-------- Recorded data --------

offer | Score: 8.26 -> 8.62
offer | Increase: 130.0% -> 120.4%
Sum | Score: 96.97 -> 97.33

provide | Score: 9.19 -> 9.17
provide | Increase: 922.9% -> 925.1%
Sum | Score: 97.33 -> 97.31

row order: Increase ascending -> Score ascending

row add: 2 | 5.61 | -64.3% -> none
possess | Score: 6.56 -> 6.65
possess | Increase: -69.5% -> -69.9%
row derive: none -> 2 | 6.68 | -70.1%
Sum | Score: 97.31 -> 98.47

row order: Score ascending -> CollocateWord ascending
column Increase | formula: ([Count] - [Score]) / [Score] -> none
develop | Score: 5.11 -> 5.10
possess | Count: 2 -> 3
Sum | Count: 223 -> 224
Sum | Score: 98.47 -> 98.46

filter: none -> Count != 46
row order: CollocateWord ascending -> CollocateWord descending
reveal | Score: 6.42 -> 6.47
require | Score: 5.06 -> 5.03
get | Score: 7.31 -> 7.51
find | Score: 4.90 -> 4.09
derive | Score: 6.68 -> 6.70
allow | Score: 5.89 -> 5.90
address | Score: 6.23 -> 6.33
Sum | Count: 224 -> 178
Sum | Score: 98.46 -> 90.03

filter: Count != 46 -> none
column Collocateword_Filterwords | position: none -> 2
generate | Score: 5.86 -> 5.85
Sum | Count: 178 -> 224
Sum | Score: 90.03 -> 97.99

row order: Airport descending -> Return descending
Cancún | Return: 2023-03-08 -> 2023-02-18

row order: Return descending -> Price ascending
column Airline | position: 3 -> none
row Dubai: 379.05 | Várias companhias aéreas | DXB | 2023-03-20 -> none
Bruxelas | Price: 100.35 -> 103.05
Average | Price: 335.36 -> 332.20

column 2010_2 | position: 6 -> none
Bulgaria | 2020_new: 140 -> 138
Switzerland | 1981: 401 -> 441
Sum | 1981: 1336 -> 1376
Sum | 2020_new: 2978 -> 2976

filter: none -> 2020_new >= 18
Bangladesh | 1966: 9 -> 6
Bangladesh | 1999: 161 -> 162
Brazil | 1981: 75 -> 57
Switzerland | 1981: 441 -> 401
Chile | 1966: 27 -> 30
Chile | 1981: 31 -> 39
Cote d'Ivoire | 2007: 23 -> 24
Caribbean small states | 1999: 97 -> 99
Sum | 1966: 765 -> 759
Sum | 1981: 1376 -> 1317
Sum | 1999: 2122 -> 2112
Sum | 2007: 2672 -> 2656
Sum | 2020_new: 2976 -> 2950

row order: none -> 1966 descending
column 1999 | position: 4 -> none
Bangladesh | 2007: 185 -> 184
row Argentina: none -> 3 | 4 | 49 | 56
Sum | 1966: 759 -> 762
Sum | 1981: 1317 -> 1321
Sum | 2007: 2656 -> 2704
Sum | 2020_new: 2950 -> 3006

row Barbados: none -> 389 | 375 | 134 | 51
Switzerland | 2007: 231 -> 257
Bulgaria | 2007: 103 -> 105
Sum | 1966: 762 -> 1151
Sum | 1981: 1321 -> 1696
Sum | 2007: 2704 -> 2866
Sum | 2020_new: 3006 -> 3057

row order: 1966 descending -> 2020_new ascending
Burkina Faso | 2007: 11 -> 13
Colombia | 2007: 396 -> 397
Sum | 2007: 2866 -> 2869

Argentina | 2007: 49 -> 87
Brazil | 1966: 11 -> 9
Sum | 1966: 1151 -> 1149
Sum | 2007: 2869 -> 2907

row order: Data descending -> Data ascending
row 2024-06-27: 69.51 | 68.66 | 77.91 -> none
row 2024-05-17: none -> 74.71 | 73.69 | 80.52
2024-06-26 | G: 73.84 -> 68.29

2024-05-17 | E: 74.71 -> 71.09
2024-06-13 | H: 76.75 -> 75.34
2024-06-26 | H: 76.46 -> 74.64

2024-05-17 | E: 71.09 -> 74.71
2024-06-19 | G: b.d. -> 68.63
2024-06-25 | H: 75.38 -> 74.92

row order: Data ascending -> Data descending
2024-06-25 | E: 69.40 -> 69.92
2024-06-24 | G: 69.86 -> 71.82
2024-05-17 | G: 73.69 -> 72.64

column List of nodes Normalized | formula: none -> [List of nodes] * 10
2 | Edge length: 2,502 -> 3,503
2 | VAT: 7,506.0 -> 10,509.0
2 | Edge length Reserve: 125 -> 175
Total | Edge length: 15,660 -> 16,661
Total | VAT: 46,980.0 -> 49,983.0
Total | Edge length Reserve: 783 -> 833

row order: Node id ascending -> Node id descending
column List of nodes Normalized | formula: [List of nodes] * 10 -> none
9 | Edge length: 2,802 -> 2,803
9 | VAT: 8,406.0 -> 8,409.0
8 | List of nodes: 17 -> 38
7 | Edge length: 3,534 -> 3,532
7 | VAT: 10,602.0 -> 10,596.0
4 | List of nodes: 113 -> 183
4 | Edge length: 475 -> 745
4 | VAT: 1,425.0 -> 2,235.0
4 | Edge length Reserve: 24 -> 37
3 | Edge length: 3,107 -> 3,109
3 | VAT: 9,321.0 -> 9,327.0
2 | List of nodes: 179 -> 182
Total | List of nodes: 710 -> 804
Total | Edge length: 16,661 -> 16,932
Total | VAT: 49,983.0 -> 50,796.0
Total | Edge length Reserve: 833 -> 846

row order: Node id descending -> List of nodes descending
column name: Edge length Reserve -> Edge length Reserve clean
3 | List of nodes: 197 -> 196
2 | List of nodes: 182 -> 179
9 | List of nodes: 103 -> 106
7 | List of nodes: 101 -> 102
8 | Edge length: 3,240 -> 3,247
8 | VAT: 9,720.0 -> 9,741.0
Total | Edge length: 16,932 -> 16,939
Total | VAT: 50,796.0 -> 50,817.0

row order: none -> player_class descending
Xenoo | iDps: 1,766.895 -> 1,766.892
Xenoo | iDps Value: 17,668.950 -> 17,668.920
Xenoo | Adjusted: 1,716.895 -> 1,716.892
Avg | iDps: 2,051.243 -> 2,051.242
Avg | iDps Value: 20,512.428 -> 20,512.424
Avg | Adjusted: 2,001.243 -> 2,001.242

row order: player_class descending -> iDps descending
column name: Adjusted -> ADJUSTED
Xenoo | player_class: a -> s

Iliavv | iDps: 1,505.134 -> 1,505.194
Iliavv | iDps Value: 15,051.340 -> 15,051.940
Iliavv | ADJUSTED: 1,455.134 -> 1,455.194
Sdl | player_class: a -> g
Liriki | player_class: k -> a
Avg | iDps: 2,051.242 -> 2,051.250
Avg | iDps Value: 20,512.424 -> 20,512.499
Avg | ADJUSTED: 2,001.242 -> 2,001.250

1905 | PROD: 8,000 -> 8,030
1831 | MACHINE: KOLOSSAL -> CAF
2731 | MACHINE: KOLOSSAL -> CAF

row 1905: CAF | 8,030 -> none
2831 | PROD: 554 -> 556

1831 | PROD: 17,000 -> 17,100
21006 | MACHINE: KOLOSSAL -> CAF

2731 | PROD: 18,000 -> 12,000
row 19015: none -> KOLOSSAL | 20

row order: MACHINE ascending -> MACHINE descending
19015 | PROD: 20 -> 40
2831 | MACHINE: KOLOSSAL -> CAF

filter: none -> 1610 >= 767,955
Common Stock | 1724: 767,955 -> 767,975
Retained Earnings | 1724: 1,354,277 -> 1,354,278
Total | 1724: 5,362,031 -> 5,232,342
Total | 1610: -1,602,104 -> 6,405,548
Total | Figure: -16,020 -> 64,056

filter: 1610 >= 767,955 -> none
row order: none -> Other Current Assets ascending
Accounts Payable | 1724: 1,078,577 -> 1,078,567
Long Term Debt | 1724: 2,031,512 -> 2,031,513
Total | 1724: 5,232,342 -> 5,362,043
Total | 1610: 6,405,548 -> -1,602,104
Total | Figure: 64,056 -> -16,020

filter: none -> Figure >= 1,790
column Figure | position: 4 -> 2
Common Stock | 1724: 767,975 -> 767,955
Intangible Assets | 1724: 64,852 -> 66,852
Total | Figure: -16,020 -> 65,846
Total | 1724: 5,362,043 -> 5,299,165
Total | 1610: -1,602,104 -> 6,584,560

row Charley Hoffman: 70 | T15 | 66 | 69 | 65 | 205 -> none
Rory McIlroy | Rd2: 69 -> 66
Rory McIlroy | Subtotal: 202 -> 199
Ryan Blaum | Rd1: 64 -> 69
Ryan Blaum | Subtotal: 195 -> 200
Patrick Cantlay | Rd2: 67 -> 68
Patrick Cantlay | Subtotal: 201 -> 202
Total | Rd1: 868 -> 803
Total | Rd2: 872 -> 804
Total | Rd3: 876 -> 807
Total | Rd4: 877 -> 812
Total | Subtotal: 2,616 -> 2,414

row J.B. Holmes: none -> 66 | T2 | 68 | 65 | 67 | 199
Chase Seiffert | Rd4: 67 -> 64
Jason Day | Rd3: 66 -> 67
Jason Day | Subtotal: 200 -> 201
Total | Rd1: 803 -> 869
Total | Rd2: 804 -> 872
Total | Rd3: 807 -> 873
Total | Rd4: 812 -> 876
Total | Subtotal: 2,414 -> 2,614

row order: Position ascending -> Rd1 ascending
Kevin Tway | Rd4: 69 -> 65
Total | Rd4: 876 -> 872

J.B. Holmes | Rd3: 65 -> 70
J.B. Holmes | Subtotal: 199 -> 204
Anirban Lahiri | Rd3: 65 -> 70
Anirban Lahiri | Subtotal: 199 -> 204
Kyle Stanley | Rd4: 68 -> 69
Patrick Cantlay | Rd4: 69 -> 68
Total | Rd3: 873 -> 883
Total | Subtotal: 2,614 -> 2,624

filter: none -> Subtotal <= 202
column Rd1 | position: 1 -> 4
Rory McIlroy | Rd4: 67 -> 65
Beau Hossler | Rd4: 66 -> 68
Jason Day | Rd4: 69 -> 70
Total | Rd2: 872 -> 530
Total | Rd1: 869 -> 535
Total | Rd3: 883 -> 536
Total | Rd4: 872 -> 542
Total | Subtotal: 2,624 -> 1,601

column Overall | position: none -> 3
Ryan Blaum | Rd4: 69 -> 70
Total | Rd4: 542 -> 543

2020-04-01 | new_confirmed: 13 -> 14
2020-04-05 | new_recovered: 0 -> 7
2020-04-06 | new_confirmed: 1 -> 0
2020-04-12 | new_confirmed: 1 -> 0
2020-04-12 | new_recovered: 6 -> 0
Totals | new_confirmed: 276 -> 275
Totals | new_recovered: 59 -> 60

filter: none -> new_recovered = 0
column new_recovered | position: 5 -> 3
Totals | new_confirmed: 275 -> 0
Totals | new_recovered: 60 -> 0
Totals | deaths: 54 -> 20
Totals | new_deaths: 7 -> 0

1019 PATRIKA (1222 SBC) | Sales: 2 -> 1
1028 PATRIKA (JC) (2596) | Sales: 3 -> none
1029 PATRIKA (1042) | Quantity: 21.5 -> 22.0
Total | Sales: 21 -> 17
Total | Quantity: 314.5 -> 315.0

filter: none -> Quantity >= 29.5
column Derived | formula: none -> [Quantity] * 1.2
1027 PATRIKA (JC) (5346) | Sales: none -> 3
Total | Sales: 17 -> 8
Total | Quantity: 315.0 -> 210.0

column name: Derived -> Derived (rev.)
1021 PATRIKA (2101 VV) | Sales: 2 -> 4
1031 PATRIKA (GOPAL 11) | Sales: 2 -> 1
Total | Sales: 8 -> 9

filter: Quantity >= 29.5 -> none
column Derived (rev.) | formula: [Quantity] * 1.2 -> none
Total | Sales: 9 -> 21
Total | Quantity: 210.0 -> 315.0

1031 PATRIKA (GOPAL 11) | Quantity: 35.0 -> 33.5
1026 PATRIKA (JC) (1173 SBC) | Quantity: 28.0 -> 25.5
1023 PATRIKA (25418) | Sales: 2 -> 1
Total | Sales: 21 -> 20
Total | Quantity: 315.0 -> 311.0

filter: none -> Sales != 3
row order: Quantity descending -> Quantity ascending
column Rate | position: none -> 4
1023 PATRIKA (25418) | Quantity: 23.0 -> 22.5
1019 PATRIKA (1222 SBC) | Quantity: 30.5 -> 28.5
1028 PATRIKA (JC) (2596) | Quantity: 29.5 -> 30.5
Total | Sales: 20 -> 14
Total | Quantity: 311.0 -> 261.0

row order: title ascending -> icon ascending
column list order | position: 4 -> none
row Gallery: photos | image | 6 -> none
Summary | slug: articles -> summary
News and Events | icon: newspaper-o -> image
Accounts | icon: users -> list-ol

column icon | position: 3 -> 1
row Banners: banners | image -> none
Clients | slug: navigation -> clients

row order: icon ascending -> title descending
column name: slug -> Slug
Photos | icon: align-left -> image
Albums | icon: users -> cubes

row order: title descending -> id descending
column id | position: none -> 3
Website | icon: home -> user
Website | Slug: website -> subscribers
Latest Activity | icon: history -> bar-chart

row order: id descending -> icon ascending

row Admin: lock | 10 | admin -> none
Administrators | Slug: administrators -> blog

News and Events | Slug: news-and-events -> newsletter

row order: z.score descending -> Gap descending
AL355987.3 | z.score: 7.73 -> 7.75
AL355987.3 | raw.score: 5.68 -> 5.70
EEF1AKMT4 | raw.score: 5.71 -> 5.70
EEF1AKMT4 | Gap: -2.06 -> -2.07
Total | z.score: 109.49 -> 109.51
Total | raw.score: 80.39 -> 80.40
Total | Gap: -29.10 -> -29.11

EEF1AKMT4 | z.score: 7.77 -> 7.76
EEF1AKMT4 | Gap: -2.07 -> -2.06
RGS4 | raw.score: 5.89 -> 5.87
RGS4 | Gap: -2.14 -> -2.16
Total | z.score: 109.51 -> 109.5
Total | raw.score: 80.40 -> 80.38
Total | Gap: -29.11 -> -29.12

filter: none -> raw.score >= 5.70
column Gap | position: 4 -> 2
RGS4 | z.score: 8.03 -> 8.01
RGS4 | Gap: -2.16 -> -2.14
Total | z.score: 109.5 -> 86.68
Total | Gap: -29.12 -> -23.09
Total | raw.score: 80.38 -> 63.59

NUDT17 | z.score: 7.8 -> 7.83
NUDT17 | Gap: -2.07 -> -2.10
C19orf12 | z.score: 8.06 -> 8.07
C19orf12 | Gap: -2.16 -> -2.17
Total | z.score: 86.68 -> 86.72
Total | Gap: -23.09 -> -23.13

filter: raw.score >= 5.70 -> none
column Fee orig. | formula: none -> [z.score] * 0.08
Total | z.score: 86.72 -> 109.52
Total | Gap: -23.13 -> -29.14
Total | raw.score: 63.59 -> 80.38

--------

▶ [How to complete this task] Reproduce, character for character, only the lines of the preceding data that start at the line with "Total | Rd1: 868 -> 803" and end at the line with "Jason Day | Rd3: 66 -> 67", both included.

▶ [Reply]
Total | Rd1: 868 -> 803
Total | Rd2: 872 -> 804
Total | Rd3: 876 -> 807
Total | Rd4: 877 -> 812
Total | Subtotal: 2,616 -> 2,414

row J.B. Holmes: none -> 66 | T2 | 68 | 65 | 67 | 199
Chase Seiffert | Rd4: 67 -> 64
Jason Day | Rd3: 66 -> 67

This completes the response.